## Supplied records
+++++

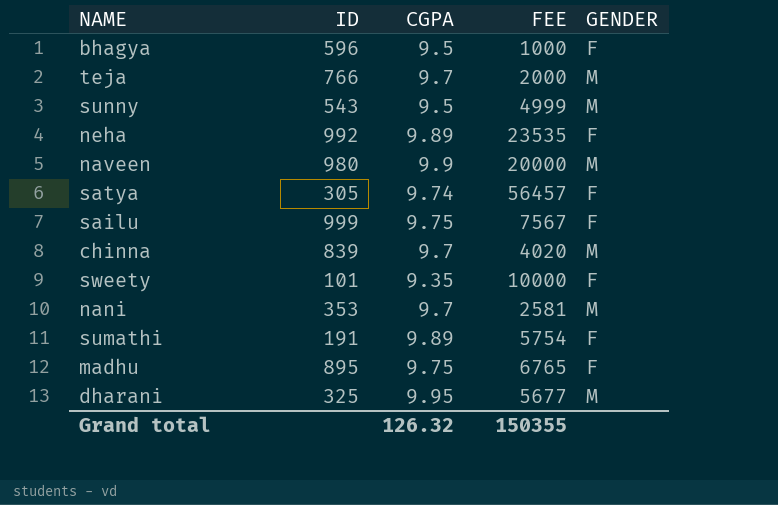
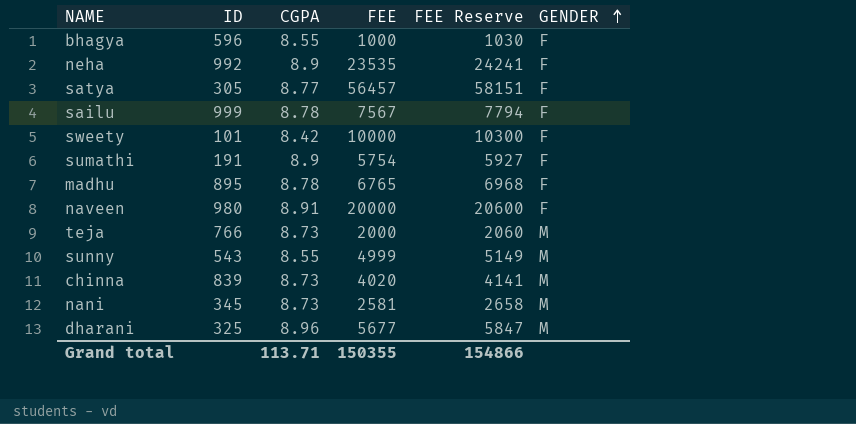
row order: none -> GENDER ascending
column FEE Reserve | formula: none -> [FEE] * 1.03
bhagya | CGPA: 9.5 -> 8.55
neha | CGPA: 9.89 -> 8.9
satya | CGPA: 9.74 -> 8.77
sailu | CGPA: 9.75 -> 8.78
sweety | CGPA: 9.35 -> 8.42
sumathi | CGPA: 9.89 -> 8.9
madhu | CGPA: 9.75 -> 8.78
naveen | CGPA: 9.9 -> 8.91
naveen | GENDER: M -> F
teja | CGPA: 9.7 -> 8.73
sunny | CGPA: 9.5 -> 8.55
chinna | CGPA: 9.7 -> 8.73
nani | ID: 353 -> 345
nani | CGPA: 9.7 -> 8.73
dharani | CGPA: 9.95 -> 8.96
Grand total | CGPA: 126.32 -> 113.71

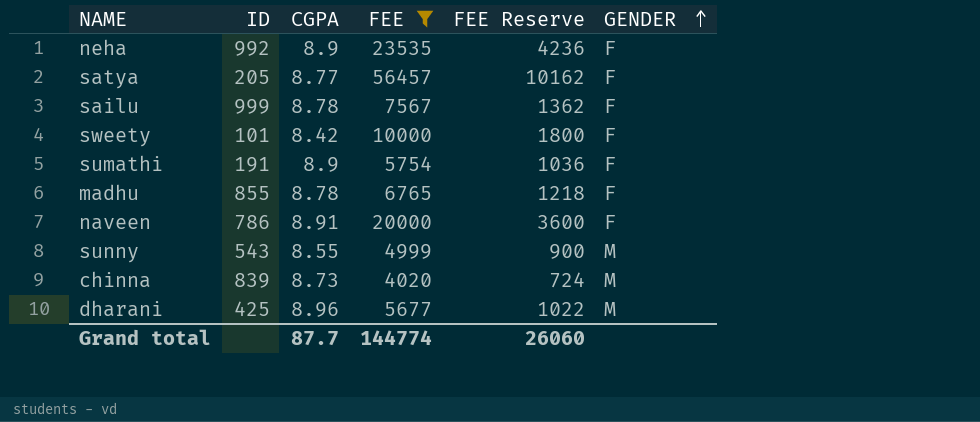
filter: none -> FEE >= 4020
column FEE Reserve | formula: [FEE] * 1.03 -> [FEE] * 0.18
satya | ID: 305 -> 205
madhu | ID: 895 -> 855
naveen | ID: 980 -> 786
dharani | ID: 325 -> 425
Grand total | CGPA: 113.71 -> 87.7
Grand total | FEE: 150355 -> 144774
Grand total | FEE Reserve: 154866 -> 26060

+++++

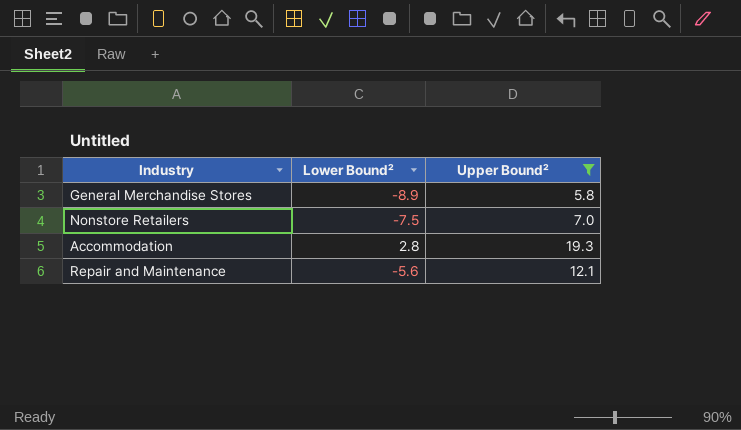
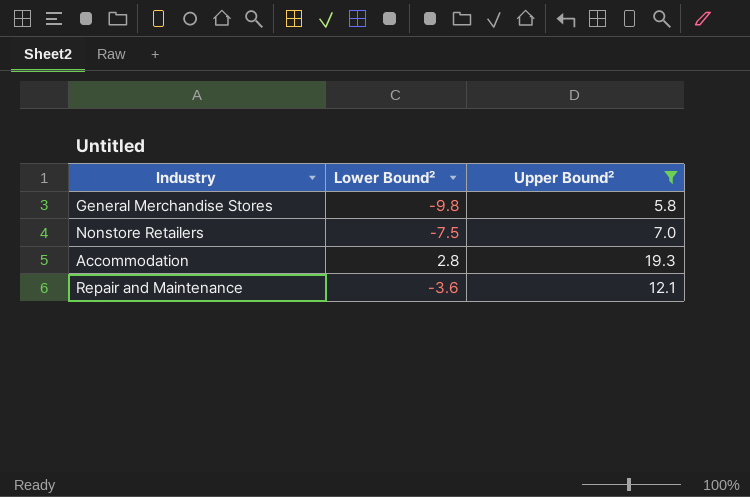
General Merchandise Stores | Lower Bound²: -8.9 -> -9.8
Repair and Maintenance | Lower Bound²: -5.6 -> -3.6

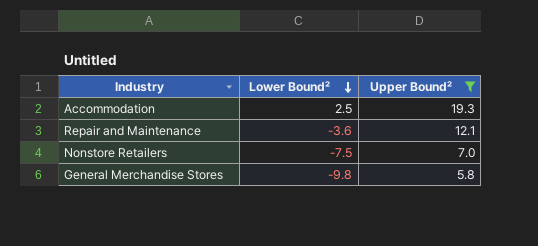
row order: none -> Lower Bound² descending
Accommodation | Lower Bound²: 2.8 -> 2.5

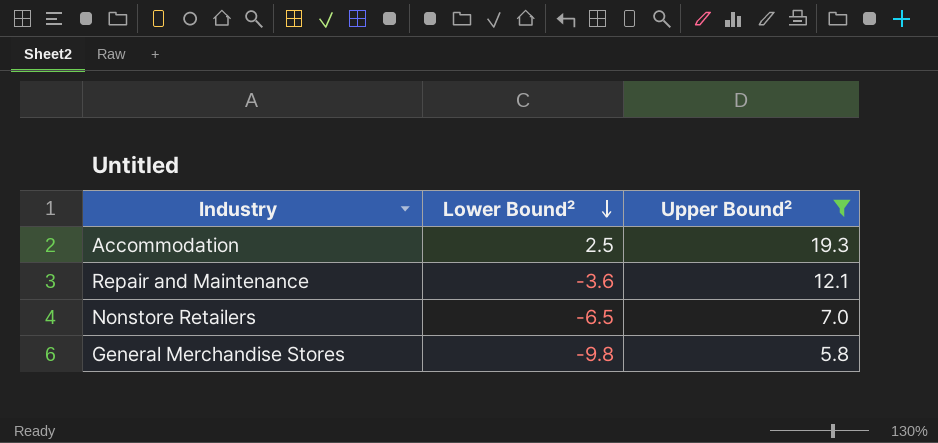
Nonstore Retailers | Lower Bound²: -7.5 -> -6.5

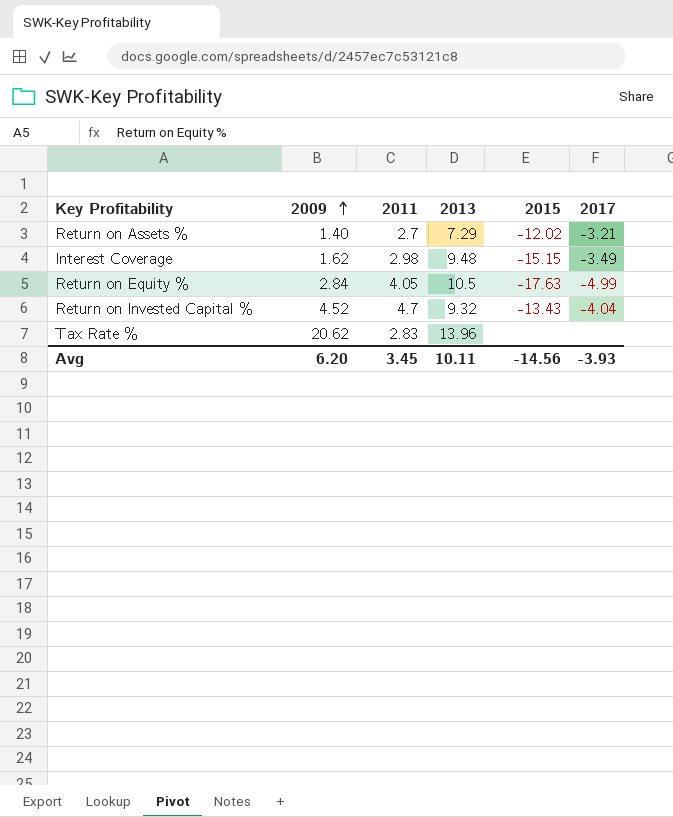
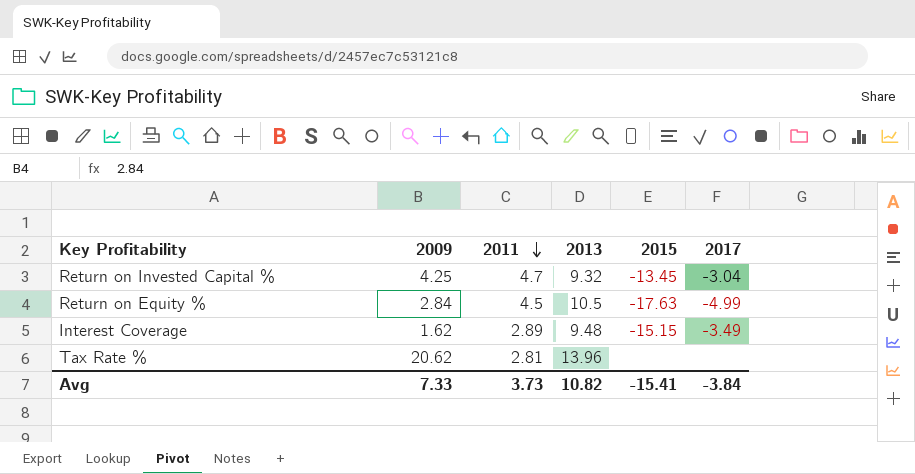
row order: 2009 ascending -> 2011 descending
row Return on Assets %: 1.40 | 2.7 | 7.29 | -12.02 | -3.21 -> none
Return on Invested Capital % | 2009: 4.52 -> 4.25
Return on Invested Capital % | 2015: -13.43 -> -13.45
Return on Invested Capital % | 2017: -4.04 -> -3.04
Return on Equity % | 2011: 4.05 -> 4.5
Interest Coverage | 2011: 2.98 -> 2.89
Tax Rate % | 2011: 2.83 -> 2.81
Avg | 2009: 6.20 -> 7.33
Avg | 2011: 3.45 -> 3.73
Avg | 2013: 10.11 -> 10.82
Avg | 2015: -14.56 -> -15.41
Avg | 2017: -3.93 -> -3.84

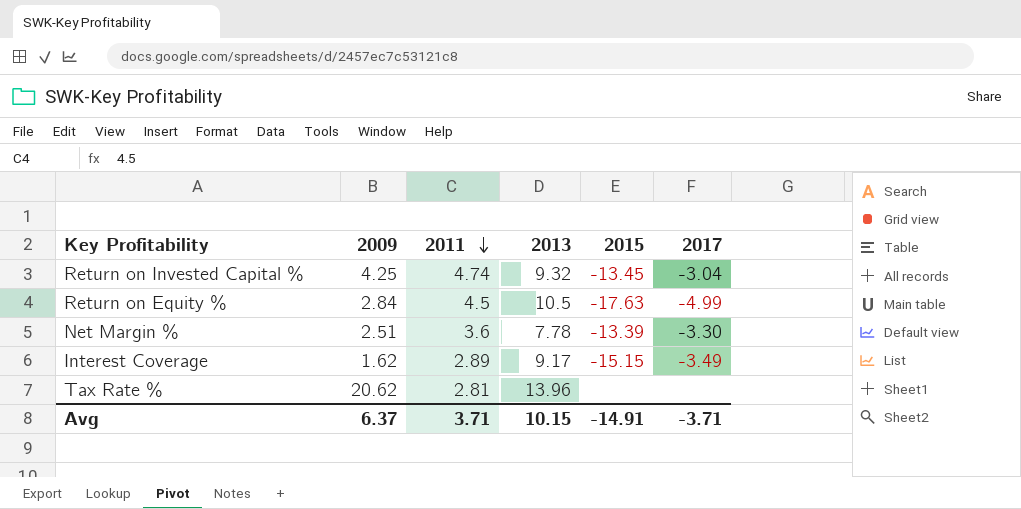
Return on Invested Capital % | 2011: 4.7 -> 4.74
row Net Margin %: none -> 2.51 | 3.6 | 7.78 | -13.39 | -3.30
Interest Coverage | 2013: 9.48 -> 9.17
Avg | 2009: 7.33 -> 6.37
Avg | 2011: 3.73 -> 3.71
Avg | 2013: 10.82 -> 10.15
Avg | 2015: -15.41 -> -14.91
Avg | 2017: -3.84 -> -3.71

+++++

## Task brief
In the material above, the stretch from the line with "Avg | 2017: -3.93 -> -3.84" through the line with "Avg | 2017: -3.84 -> -3.71" is to be given again exactly, minus the pictures.

## The answer
Avg | 2017: -3.93 -> -3.84

Return on Invested Capital % | 2011: 4.7 -> 4.74
row Net Margin %: none -> 2.51 | 3.6 | 7.78 | -13.39 | -3.30
Interest Coverage | 2013: 9.48 -> 9.17
Avg | 2009: 7.33 -> 6.37
Avg | 2011: 3.73 -> 3.71
Avg | 2013: 10.82 -> 10.15
Avg | 2015: -15.41 -> -14.91
Avg | 2017: -3.84 -> -3.71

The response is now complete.